---- ENTRIES SUPPLIED
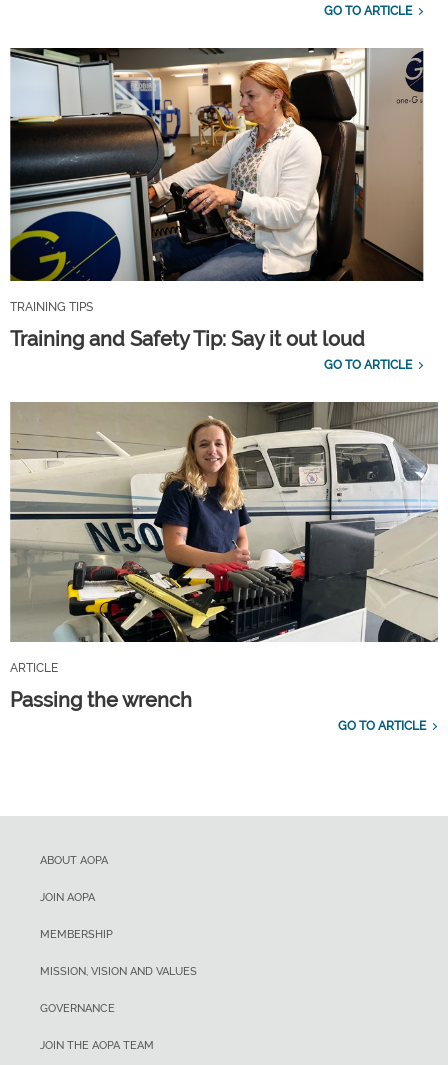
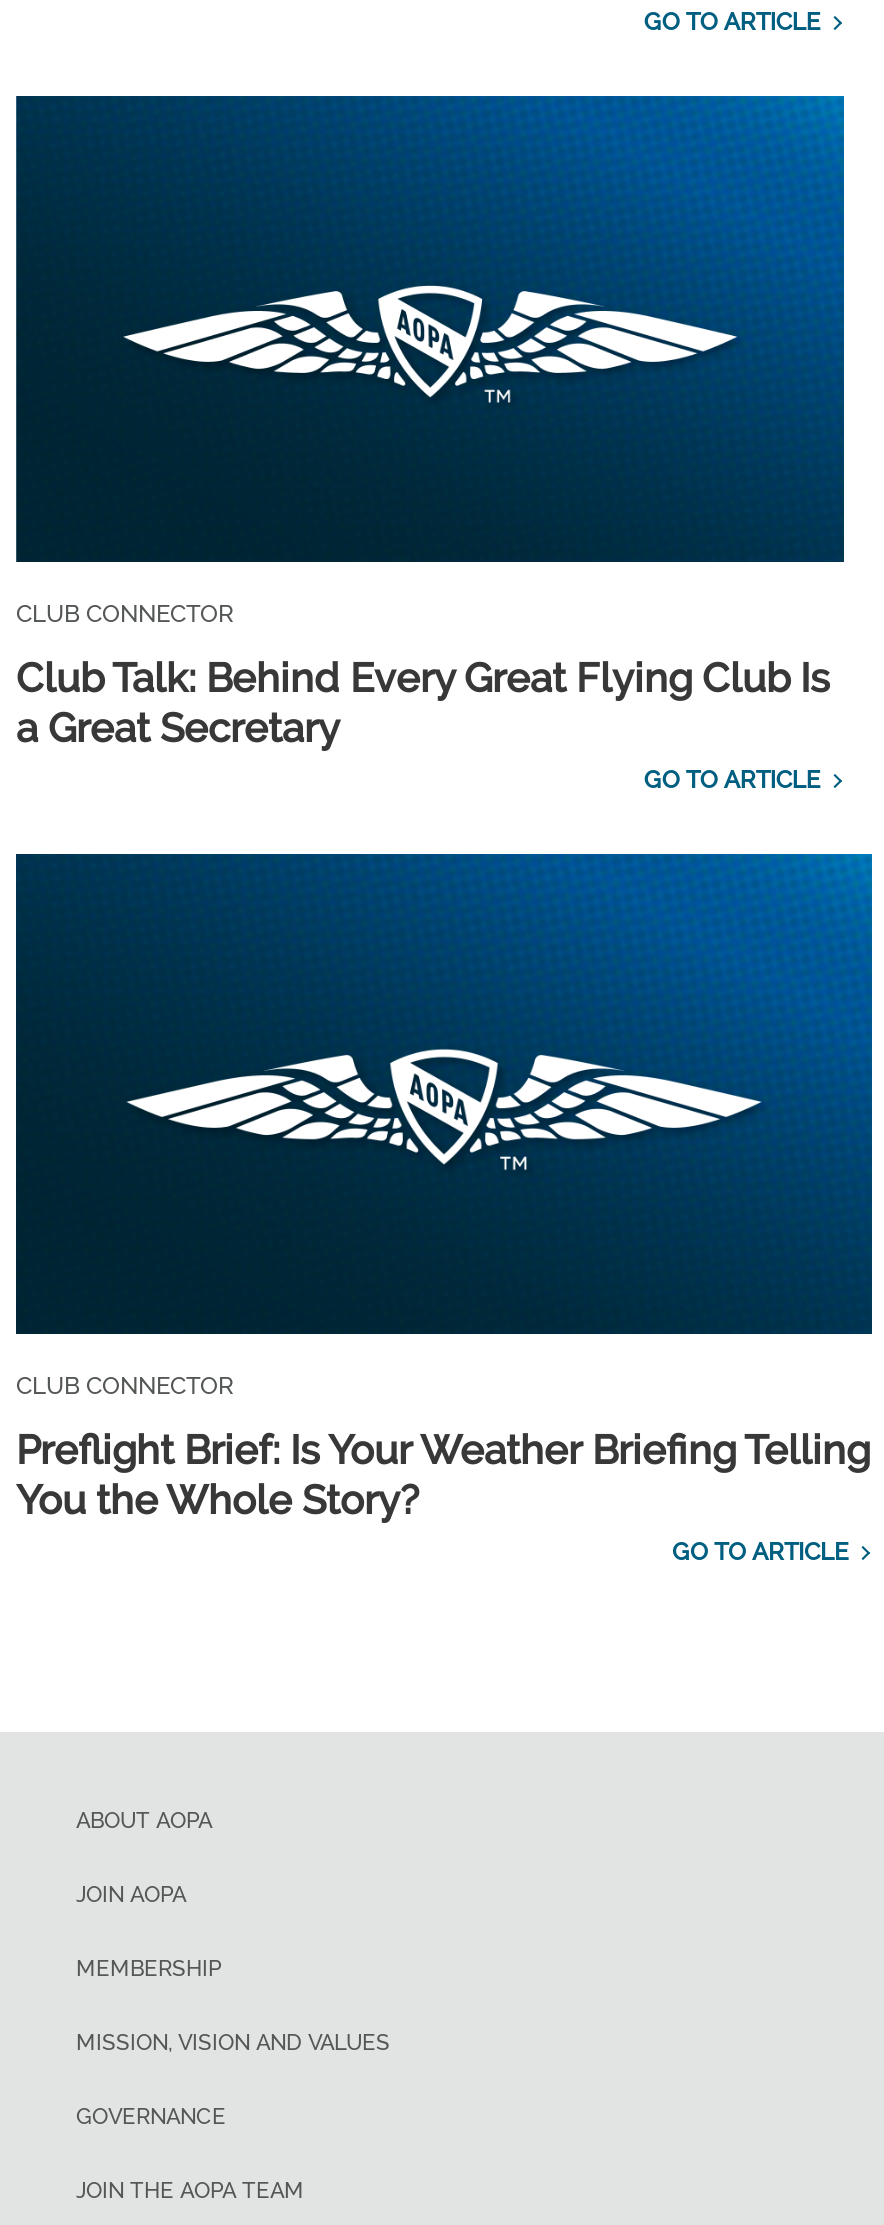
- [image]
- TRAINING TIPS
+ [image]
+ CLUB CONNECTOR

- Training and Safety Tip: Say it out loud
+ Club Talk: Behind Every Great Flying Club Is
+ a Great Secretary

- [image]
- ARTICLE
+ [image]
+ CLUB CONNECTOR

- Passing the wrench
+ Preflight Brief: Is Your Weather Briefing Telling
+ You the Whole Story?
--------
---- ENTRIES SUPPLIED
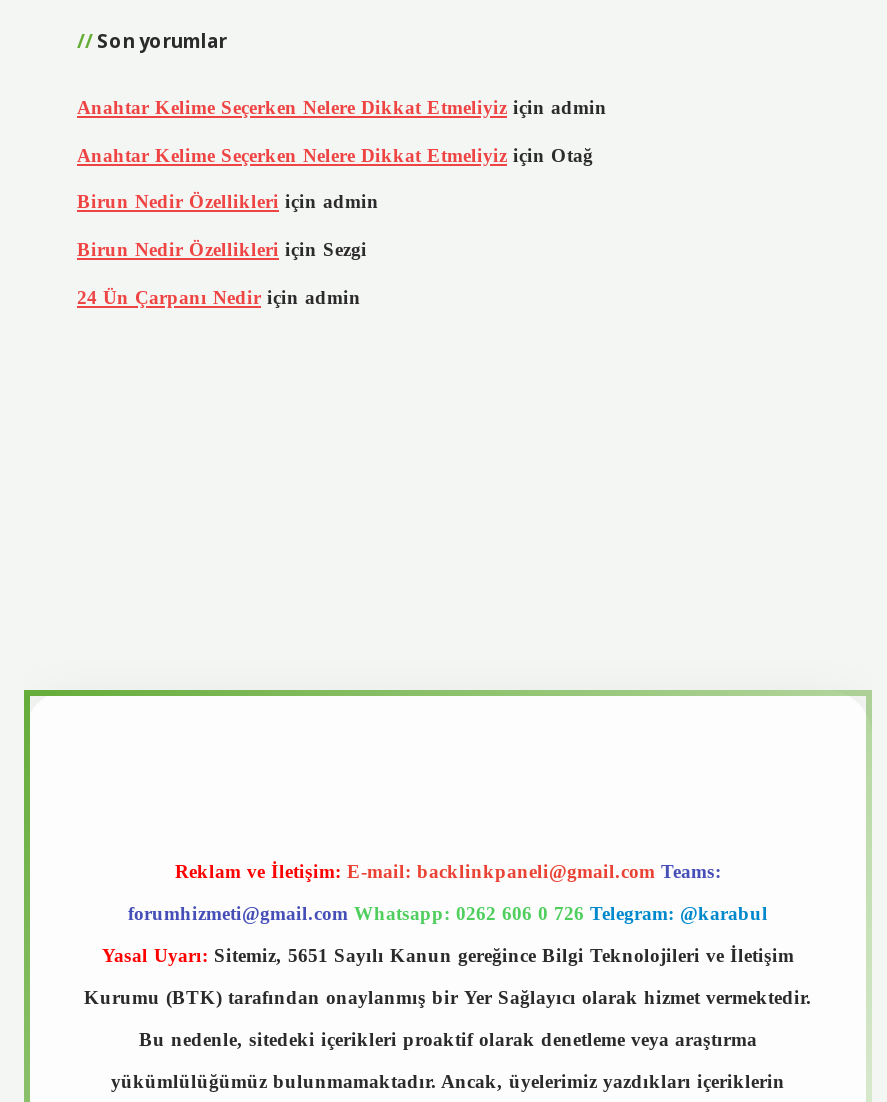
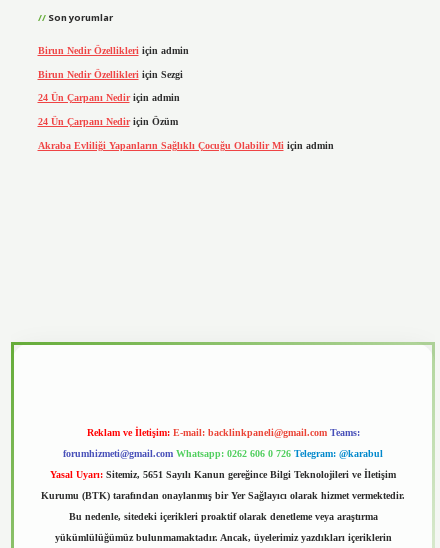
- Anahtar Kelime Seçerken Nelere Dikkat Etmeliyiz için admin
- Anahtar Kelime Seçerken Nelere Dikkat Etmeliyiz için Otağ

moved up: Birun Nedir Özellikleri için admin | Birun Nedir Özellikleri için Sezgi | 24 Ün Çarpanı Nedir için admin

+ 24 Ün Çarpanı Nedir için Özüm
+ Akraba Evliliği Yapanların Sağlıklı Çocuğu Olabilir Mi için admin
--------
---- ENTRIES SUPPLIED
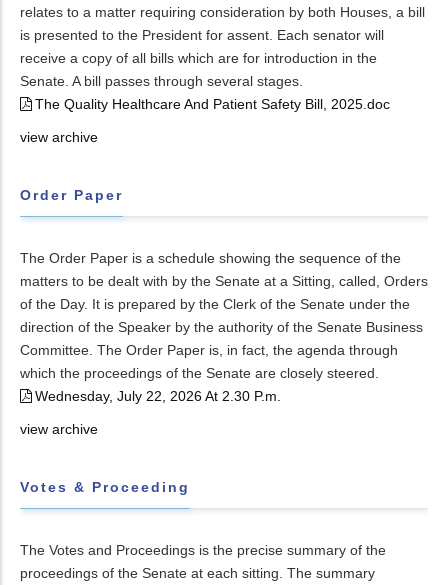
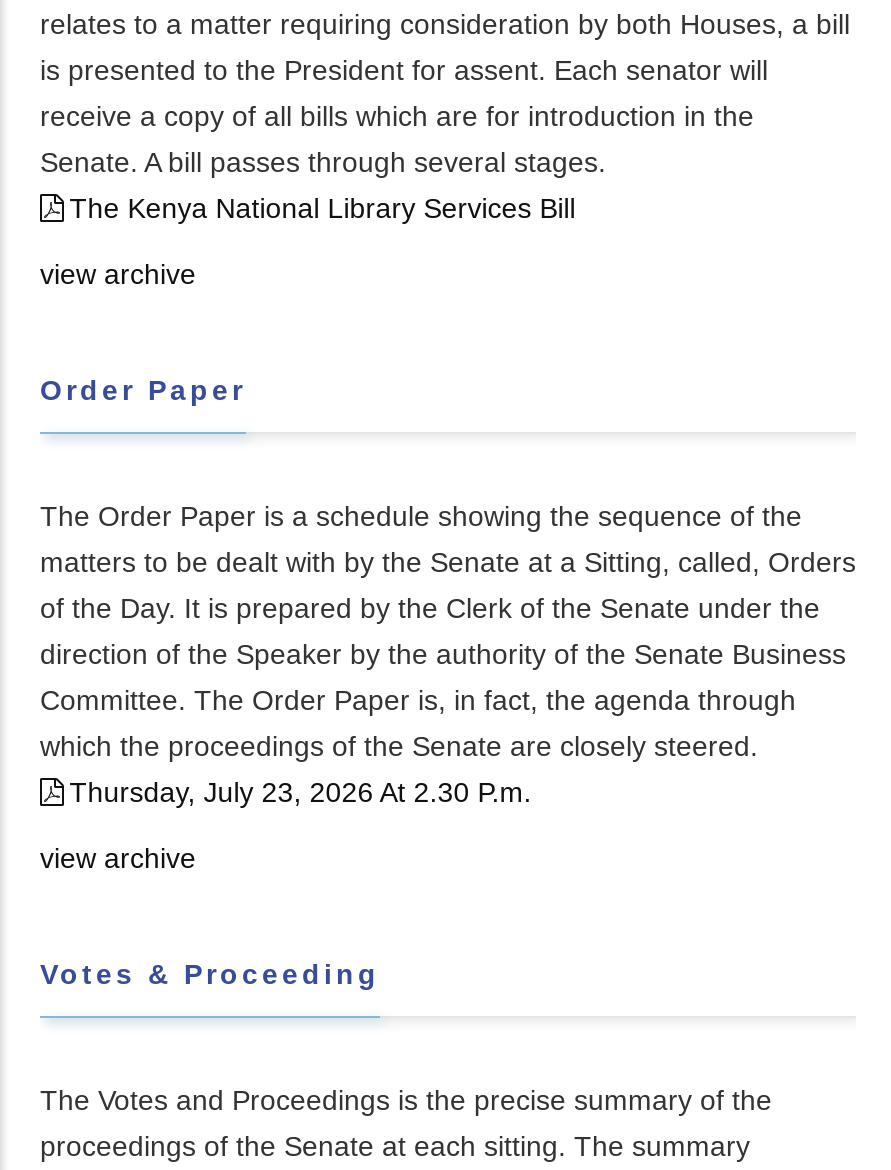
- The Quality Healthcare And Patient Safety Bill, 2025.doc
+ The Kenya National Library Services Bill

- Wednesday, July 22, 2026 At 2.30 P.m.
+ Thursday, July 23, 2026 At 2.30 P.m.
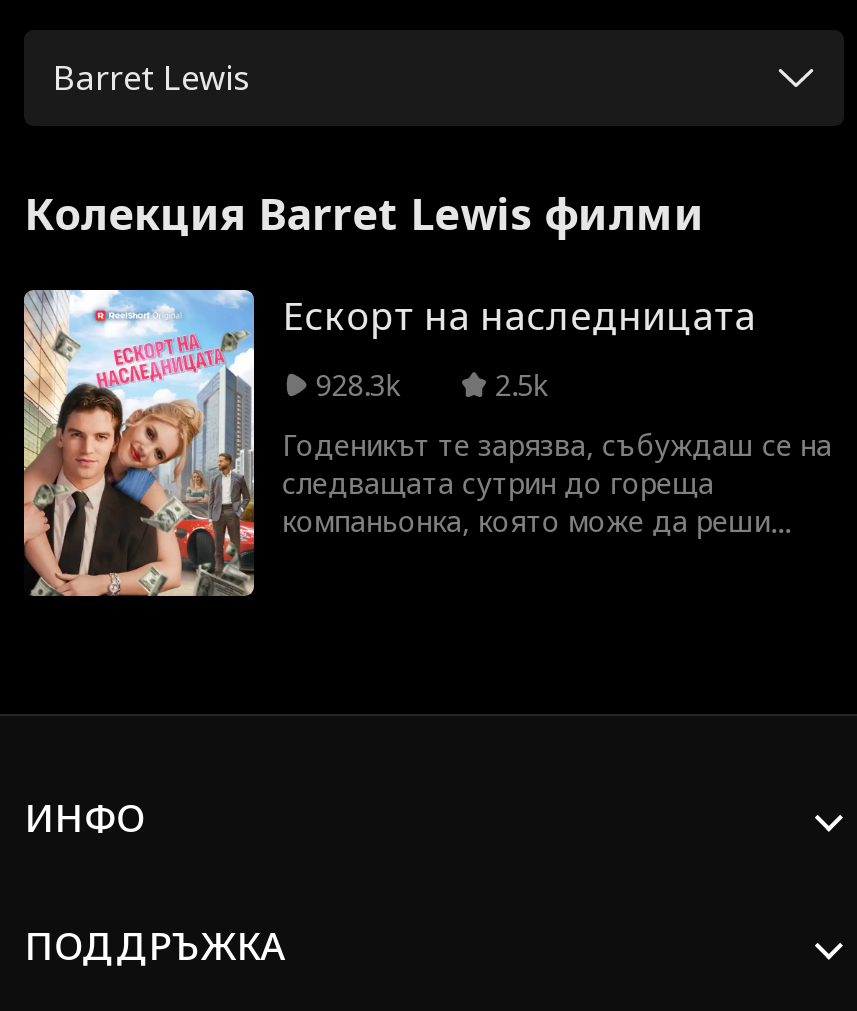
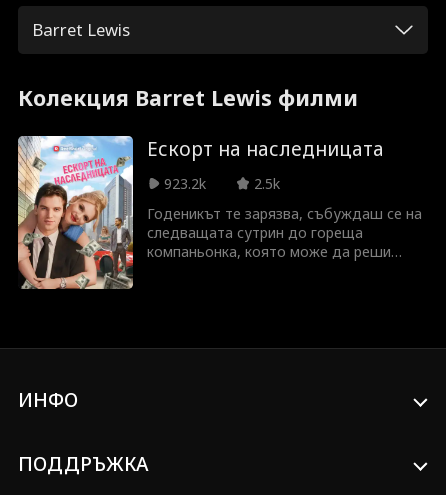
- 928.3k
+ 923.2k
--------
◆ ASSIGNMENT ◆
From the records above, transcribe without alteration every line from the one with "- Anahtar Kelime Seçerken Nelere Dikkat Etmeliyiz için admin" to the one with "moved up: Birun", inclusive.

◆ WRITTEN SOLUTION ◆
- Anahtar Kelime Seçerken Nelere Dikkat Etmeliyiz için admin
- Anahtar Kelime Seçerken Nelere Dikkat Etmeliyiz için Otağ

moved up: Birun Nedir Özellikleri için admin | Birun Nedir Özellikleri için Sezgi | 24 Ün Çarpanı Nedir için admin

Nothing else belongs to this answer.